* Your objective: Return, from the listing below, each line where the word "例如天津瑞朗" appears.

* Recorded data:
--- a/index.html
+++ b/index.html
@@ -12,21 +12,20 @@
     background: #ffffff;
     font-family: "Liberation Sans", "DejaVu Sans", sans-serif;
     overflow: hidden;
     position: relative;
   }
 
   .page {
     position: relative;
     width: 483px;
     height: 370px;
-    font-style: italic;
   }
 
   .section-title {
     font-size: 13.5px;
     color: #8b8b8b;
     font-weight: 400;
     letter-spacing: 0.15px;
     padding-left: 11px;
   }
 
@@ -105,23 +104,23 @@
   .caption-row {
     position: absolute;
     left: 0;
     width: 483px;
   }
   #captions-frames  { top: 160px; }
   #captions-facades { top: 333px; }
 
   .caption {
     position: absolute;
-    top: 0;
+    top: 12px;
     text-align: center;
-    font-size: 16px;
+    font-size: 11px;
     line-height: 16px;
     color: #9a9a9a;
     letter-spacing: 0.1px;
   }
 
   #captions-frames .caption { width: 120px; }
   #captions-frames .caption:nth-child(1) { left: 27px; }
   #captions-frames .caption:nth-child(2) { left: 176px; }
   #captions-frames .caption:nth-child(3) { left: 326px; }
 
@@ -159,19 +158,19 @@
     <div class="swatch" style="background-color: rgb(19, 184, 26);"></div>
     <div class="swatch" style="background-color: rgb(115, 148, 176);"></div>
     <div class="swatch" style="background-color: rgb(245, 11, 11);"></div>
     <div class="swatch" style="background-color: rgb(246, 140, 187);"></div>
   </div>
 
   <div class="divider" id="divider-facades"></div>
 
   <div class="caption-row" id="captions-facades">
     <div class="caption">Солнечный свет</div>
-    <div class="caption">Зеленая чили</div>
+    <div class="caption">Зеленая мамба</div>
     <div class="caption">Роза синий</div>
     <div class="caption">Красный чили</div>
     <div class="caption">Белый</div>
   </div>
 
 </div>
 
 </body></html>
==
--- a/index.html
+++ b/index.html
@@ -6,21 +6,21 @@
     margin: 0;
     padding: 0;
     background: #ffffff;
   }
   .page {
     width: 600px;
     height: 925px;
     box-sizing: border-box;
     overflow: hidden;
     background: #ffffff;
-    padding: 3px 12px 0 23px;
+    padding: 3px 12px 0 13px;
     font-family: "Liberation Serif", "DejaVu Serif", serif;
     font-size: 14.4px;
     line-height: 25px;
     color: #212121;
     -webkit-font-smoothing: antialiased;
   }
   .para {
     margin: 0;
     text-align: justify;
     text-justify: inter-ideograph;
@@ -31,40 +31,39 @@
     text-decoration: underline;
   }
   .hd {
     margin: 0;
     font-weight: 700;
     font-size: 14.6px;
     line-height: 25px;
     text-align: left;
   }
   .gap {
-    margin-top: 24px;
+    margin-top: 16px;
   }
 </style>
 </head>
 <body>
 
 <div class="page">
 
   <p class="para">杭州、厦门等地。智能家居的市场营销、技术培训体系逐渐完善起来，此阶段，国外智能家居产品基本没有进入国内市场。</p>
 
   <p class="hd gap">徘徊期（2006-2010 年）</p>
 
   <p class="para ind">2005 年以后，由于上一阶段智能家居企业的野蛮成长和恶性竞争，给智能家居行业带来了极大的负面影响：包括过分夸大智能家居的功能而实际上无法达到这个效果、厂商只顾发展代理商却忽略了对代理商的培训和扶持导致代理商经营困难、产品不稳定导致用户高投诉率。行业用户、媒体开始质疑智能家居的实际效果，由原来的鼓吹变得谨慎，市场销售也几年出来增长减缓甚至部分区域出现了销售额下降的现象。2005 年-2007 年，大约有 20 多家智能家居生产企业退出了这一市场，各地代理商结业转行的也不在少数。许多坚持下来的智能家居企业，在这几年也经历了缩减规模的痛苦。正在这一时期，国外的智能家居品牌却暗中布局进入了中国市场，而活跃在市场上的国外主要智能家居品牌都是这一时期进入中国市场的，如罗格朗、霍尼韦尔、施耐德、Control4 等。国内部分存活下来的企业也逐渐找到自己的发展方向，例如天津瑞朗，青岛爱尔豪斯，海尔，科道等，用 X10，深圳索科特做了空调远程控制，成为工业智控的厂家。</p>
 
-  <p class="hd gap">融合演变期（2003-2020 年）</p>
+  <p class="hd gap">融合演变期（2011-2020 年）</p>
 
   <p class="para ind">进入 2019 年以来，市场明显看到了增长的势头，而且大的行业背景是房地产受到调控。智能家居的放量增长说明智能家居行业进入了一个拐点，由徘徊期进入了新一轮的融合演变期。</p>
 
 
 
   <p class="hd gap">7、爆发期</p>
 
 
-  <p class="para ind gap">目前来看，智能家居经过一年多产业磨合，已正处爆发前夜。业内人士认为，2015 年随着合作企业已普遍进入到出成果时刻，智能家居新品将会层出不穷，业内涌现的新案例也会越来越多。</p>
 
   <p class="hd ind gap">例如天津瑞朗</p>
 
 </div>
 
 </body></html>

* Written answer:
   <p class="para ind">2005 年以后，由于上一阶段智能家居企业的野蛮成长和恶性竞争，给智能家居行业带来了极大的负面影响：包括过分夸大智能家居的功能而实际上无法达到这个效果、厂商只顾发展代理商却忽略了对代理商的培训和扶持导致代理商经营困难、产品不稳定导致用户高投诉率。行业用户、媒体开始质疑智能家居的实际效果，由原来的鼓吹变得谨慎，市场销售也几年出来增长减缓甚至部分区域出现了销售额下降的现象。2005 年-2007 年，大约有 20 多家智能家居生产企业退出了这一市场，各地代理商结业转行的也不在少数。许多坚持下来的智能家居企业，在这几年也经历了缩减规模的痛苦。正在这一时期，国外的智能家居品牌却暗中布局进入了中国市场，而活跃在市场上的国外主要智能家居品牌都是这一时期进入中国市场的，如罗格朗、霍尼韦尔、施耐德、Control4 等。国内部分存活下来的企业也逐渐找到自己的发展方向，例如天津瑞朗，青岛爱尔豪斯，海尔，科道等，用 X10，深圳索科特做了空调远程控制，成为工业智控的厂家。</p>
   <p class="hd ind gap">例如天津瑞朗</p>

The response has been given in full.